We are introducing two new features to fix this — Trusted Recursive Resolver (TRR) and DNS over HTTPS (DoH). Because really, there are three threats here:
You could end up using an untrustworthy resolver that tracks your requests, or tampers with responses from DNS servers.
On-path routers can track or tamper in the same way.
DNS servers can track your DNS requests.
the three threats—resolvers, on-path routers, and DNS servers
So how do we fix these?
Avoid untrustworthy resolvers by using Trusted Recursive Resolver.
Protect against on-path eavesdropping and tampering using DNS over HTTPS.
Transmit as little data as possible to protect users from deanonymization.
Avoid untrustworthy resolvers by using Trusted Recursive Resolver
Networks can get away with providing untrustworthy resolvers that steal your data or spoof DNS because very few users know the risks or how to protect themselves.
Even for users who do know the risks, it’s hard for an individual user to negotiate with their ISP or other entity to ensure that their DNS data is handled responsibly.
However, we’ve spent time studying these risks… and we have negotiating power.
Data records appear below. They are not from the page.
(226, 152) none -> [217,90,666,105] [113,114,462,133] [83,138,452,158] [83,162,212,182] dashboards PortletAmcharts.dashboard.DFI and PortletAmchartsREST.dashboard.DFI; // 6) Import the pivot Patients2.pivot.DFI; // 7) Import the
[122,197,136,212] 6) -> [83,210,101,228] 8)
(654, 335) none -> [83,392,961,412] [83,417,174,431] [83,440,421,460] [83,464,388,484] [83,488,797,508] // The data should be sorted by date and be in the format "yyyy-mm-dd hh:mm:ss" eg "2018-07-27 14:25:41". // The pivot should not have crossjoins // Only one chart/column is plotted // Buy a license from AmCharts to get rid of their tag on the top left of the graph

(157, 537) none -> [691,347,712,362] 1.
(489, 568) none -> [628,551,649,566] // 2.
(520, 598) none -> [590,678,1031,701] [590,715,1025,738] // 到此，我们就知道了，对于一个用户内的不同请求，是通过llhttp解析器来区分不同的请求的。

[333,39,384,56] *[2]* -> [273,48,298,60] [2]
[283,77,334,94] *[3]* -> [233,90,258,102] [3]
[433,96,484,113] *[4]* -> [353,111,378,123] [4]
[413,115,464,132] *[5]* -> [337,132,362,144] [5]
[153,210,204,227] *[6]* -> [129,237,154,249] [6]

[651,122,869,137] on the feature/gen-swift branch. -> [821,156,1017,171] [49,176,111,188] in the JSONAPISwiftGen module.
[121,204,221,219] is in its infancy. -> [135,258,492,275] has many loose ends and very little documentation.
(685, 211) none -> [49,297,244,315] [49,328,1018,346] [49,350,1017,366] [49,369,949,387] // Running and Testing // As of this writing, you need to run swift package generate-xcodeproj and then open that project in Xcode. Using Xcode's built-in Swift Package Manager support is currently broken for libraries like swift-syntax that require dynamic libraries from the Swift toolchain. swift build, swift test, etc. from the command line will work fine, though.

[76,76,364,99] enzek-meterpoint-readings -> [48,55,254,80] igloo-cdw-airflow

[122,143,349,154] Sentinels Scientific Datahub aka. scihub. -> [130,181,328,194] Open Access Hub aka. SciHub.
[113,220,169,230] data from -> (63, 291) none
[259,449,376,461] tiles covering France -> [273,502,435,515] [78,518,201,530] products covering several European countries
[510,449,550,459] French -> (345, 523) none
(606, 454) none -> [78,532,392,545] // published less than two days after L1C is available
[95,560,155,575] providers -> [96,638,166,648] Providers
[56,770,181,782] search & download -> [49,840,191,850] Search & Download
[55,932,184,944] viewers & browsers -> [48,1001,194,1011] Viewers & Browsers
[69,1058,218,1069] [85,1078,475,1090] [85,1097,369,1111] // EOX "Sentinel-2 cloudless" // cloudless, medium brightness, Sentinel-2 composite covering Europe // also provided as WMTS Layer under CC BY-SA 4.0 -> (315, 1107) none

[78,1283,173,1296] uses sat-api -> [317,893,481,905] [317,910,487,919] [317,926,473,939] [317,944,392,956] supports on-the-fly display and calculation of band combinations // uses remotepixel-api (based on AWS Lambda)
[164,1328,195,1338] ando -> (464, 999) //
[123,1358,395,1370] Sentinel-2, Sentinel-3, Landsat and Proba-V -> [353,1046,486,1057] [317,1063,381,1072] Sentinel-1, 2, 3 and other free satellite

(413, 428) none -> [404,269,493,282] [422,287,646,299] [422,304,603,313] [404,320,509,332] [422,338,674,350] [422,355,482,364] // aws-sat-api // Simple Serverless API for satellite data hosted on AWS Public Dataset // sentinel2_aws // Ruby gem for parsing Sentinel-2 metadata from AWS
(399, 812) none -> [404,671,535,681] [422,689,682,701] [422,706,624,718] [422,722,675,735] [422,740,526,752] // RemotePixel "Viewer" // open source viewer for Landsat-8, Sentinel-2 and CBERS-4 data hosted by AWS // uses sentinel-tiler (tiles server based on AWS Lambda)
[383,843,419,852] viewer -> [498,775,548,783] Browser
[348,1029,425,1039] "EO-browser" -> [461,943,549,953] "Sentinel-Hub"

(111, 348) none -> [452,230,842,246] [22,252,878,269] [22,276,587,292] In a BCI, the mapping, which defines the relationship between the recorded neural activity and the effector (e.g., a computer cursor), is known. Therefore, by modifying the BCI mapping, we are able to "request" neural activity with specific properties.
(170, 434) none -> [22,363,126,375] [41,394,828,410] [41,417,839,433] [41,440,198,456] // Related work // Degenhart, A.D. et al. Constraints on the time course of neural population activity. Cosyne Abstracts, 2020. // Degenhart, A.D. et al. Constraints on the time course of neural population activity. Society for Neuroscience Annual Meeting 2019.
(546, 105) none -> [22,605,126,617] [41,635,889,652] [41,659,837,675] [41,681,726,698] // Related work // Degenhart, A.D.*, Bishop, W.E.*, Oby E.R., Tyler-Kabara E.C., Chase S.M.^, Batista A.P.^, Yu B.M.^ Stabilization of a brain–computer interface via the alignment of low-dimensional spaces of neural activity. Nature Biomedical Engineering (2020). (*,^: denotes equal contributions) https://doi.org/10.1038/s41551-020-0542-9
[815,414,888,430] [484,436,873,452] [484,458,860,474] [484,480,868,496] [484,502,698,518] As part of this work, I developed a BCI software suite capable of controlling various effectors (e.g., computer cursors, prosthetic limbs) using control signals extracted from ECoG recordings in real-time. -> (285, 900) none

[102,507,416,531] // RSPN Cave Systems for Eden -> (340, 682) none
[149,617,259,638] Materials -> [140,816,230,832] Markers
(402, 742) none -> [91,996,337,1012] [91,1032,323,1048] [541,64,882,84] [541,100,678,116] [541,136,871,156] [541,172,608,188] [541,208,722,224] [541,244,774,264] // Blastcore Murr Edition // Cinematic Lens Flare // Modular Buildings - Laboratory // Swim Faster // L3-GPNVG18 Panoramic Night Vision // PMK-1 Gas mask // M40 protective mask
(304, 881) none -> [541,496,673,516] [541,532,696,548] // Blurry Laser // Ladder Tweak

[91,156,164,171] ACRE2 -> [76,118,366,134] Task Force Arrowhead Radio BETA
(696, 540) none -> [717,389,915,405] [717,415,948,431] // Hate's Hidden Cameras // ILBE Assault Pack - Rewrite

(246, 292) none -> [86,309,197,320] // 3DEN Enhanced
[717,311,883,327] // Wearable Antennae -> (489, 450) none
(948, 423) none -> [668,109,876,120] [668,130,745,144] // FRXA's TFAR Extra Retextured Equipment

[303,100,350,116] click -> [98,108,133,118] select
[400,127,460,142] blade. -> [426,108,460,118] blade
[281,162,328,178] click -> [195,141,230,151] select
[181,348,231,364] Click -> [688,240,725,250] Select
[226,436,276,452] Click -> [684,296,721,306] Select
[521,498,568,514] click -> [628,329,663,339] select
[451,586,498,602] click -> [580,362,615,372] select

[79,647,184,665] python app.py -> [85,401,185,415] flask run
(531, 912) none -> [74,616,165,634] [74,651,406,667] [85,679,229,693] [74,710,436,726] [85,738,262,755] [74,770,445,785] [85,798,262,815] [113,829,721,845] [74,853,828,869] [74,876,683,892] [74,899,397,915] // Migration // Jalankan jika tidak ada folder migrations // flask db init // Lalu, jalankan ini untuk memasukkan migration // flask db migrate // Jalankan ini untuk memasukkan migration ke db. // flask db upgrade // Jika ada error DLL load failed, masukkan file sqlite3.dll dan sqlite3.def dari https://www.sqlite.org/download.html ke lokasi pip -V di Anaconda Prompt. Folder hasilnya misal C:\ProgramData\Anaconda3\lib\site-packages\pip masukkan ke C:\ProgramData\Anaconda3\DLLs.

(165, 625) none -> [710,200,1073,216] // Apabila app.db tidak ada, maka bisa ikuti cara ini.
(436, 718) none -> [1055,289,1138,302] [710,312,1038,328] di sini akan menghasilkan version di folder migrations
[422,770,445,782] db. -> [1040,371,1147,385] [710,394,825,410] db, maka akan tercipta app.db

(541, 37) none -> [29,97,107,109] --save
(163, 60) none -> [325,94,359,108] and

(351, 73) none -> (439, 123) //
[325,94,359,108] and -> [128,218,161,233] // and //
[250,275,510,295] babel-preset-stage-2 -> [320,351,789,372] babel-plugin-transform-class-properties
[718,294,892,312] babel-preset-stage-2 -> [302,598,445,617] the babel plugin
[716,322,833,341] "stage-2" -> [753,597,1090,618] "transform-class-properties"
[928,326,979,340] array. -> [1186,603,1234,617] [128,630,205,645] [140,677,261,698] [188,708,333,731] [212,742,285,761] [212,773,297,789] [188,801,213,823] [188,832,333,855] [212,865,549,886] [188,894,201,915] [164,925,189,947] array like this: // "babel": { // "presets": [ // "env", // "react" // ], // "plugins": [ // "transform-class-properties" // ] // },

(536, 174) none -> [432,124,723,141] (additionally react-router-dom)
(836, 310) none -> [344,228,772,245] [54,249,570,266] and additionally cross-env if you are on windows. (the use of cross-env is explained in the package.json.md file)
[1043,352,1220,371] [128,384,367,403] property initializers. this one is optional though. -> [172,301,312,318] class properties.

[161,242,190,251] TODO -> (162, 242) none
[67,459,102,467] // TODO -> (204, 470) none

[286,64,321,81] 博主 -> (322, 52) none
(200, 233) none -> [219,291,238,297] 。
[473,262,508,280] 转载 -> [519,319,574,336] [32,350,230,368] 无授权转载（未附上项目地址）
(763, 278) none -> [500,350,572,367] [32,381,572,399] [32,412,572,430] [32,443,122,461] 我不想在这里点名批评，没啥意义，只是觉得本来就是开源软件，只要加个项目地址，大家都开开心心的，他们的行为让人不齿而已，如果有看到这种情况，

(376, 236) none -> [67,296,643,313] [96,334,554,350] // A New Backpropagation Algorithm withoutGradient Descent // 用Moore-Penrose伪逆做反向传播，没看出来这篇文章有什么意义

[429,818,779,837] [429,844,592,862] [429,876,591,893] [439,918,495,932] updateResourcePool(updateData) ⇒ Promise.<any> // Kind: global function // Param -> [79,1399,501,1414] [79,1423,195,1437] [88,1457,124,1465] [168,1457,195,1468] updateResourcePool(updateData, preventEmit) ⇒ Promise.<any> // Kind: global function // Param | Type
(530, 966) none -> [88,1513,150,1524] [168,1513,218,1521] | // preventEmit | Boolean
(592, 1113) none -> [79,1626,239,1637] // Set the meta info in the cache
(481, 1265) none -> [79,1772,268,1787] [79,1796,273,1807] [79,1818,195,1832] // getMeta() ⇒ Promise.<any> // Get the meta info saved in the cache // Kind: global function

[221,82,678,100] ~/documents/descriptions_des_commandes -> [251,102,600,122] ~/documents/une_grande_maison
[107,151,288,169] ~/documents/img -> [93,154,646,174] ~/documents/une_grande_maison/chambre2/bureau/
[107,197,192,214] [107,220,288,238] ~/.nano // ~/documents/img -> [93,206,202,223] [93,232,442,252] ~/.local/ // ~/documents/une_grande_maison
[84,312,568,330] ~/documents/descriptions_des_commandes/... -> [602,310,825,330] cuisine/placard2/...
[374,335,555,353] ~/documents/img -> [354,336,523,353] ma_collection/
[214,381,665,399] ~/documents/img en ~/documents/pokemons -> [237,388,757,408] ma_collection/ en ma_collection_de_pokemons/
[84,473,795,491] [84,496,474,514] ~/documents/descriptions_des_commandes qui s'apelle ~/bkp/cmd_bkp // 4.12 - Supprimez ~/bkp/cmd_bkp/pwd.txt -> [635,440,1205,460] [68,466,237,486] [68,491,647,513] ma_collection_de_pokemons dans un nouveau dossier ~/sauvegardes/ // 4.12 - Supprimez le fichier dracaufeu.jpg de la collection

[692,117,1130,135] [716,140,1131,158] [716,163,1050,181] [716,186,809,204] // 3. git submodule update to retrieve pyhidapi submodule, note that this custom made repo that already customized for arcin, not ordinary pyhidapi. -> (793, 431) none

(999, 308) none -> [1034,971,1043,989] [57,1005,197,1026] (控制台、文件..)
We worked hard to find a company to work with us to protect users’ DNS data. And we found one: Cloudflare.
With this, we have a resolver that we can trust to protect users’ privacy. This means Firefox can ignore the resolver that the network provides and just go straight to Cloudflare. With this trusted resolver in place, we don’t have to worry about rogue resolvers selling our users’ data or tricking our users with spoofed DNS.
Why are we picking one resolver? Cloudflare is as excited as we are about building a privacy-first DNS service. They worked with us to build a DoH resolution service that would serve our users well in a transparent way. They’ve been very open to adding user protections to the service, so we’re happy to be able to collaborate with them.
But this doesn’t mean you have to use Cloudflare. Users can configure Firefox to use whichever DoH-supporting recursive resolver they want. As more offerings crop up, we plan to make it easy to discover and switch to them.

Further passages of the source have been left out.